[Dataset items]
▬▬▬▬▬▬

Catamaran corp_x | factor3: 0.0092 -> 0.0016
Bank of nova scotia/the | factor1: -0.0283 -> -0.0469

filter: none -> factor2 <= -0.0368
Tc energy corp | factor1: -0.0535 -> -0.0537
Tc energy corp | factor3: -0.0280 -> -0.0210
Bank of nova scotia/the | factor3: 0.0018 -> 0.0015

▬▬▬▬▬▬

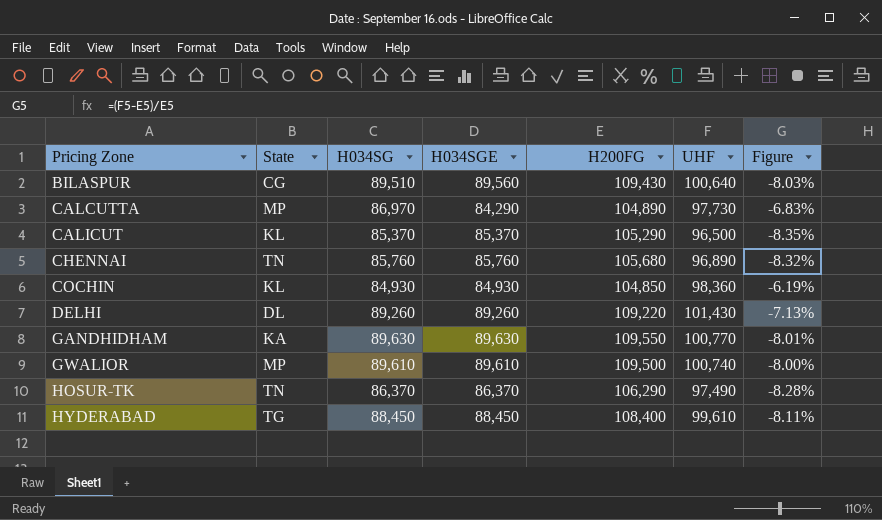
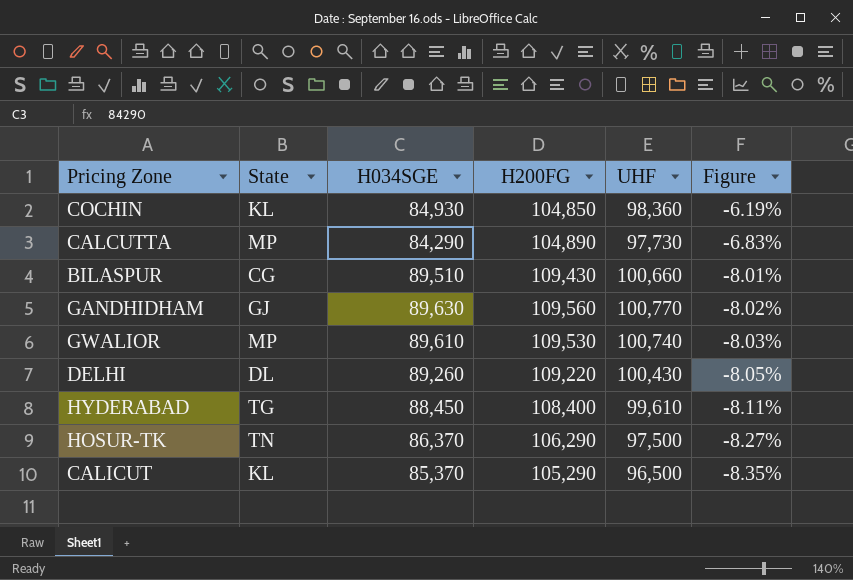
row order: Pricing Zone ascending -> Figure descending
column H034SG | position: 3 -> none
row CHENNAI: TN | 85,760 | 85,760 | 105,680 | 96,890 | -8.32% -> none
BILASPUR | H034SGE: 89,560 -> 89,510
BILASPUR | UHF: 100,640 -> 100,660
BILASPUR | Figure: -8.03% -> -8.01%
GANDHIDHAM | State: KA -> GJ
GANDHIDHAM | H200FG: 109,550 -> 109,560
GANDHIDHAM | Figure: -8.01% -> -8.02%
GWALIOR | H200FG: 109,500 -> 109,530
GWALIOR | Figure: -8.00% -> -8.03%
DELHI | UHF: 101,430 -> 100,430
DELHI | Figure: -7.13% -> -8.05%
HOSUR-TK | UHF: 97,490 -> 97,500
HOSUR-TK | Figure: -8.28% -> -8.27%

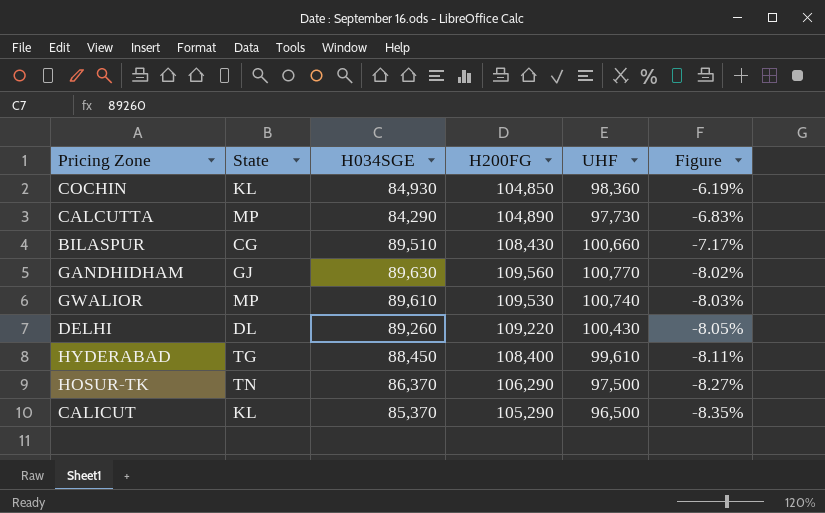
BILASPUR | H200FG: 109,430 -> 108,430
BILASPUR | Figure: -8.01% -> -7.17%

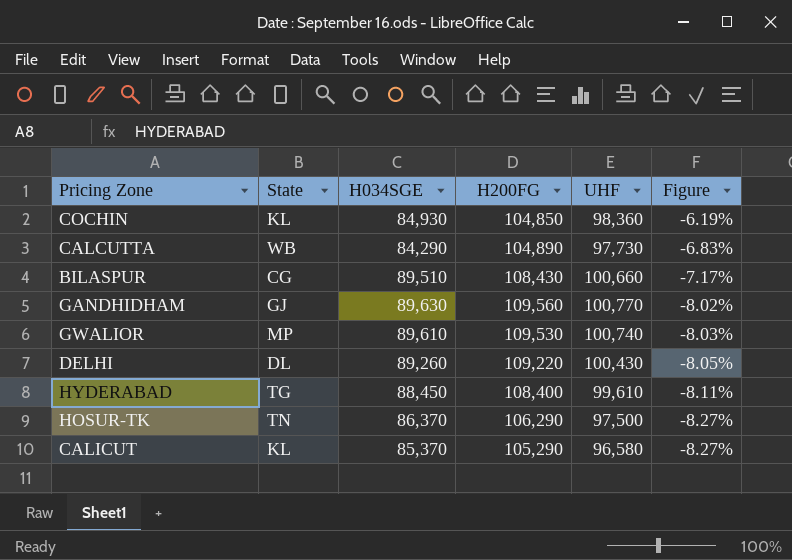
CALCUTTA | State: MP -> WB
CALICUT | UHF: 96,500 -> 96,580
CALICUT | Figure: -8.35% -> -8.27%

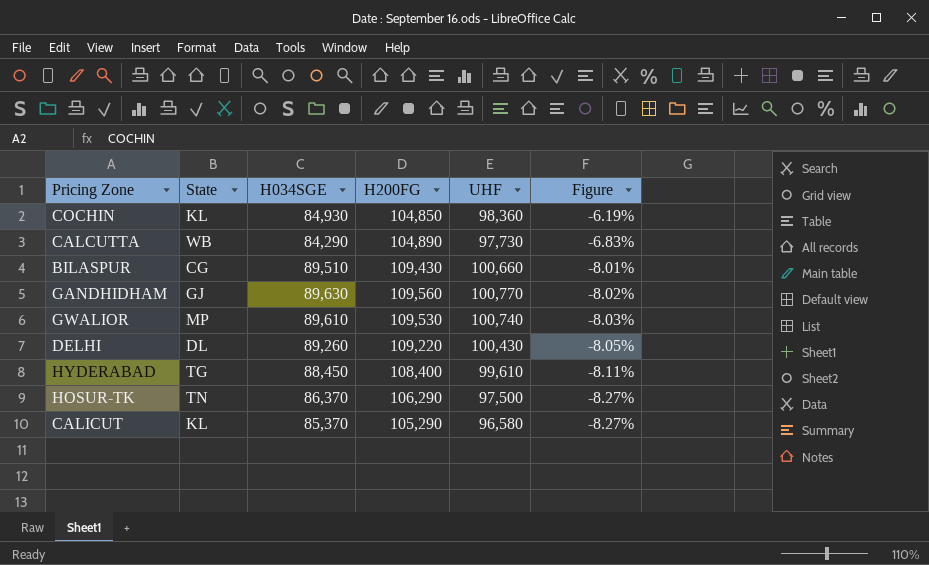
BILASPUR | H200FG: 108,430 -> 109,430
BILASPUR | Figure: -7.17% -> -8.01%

▬▬▬▬▬▬

Instructions to follow: Go through the data and show every line where "nova" occurs.

Task solution:
Bank of nova scotia/the | factor1: -0.0283 -> -0.0469
Bank of nova scotia/the | factor3: 0.0018 -> 0.0015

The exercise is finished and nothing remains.